WHAT IS REQUIRED. Beginning at the line that mentions "DENIM CARGO SHORTS: none -> 2 for 78.00", retype the rest of the records below exactly. Pictures are not part of the copy.

[SUPPLIED RECORDS — start]

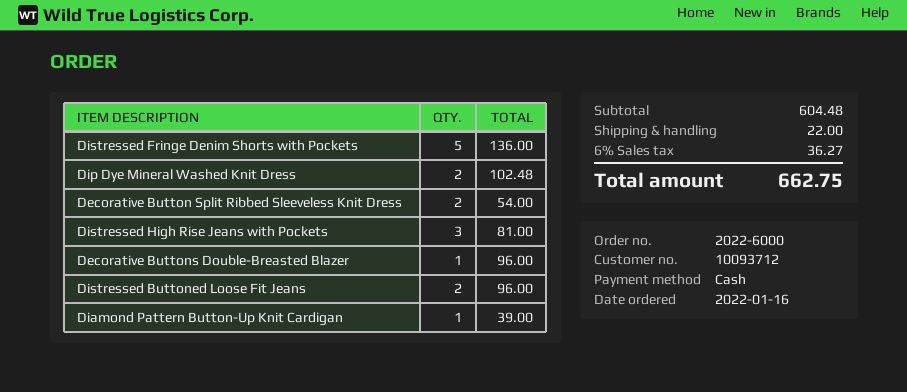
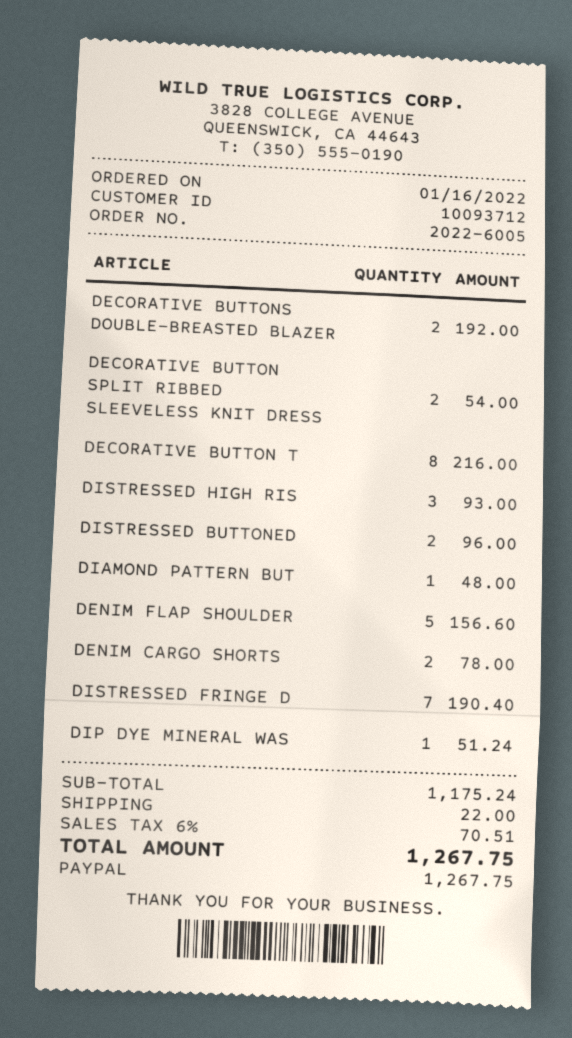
order number: 2022-6000 -> 2022-6005
payment method: cash -> PayPal
Distressed Fringe Denim Shorts with Pockets: 5 for 136.00 -> 7 for 190.40
Dip Dye Mineral Washed Knit Dress: 2 for 102.48 -> 1 for 51.24
Distressed High Rise Jeans with Pockets: 3 for 81.00 -> 3 for 93.00
Decorative Buttons Double-Breasted Blazer: 1 for 96.00 -> 2 for 192.00
Diamond Pattern Button-Up Knit Cardigan: 1 for 39.00 -> 1 for 48.00
DECORATIVE BUTTON T: none -> 8 for 216.00
DENIM FLAP SHOULDER: none -> 5 for 156.60
DENIM CARGO SHORTS: none -> 2 for 78.00
subtotal: 604.48 -> 1175.24
tax: 6% = 36.27 -> 6% = 70.51
total: 662.75 -> 1267.75

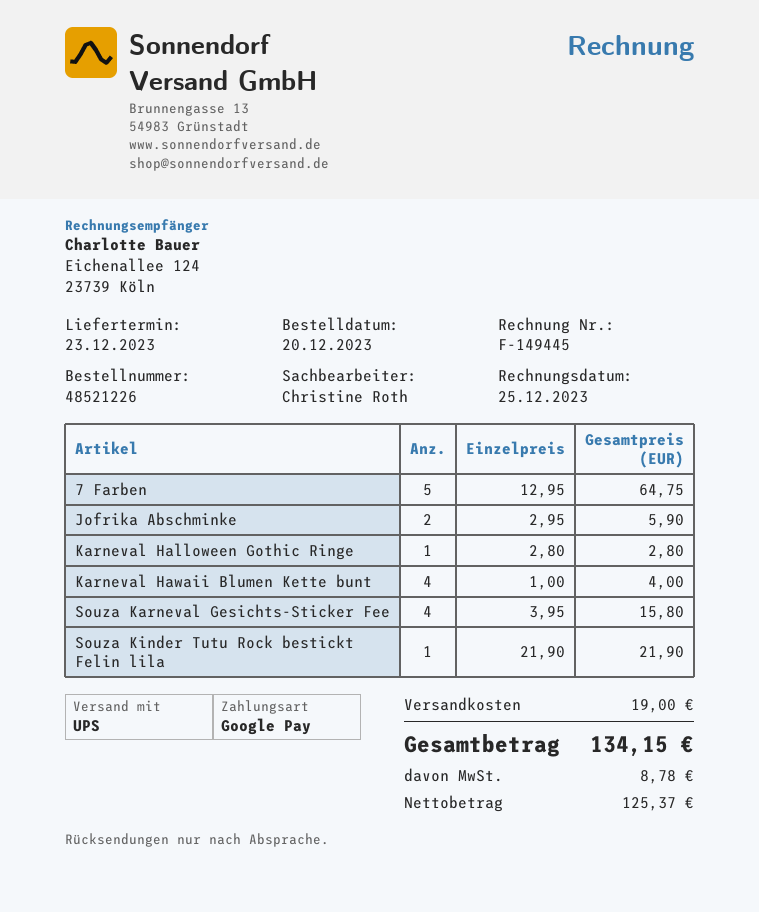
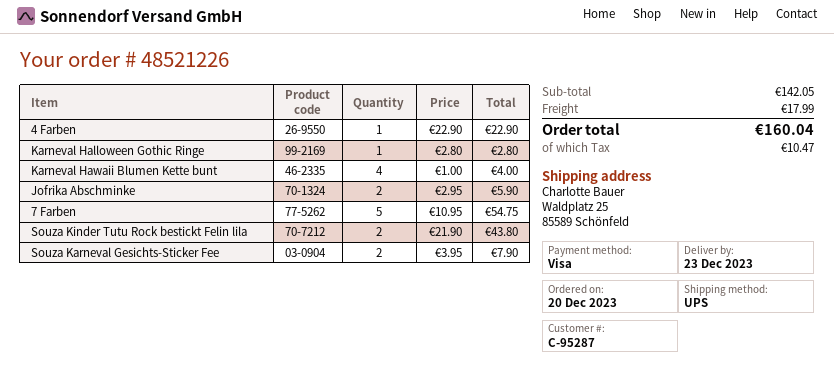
payment method: Google Pay -> Visa
7 Farben: 5 x 12.95 = 64.75 -> 5 x 10.95 = 54.75
Souza Karneval Gesichts-Sticker Fee: 4 x 3.95 = 15.80 -> 2 x 3.95 = 7.90
Souza Kinder Tutu Rock bestickt Felin lila: 1 x 21.90 = 21.90 -> 2 x 21.90 = 43.80
4 Farben: none -> 1 x 22.90 = 22.90
shipping: 19.00 -> 17.99
tax: 8.78 -> 10.47
total: 134.15 -> 160.04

[SUPPLIED RECORDS — finish]

ANSWER TO THE PROBLEM.
DENIM CARGO SHORTS: none -> 2 for 78.00
subtotal: 604.48 -> 1175.24
tax: 6% = 36.27 -> 6% = 70.51
total: 662.75 -> 1267.75

payment method: Google Pay -> Visa
7 Farben: 5 x 12.95 = 64.75 -> 5 x 10.95 = 54.75
Souza Karneval Gesichts-Sticker Fee: 4 x 3.95 = 15.80 -> 2 x 3.95 = 7.90
Souza Kinder Tutu Rock bestickt Felin lila: 1 x 21.90 = 21.90 -> 2 x 21.90 = 43.80
4 Farben: none -> 1 x 22.90 = 22.90
shipping: 19.00 -> 17.99
tax: 8.78 -> 10.47
total: 134.15 -> 160.04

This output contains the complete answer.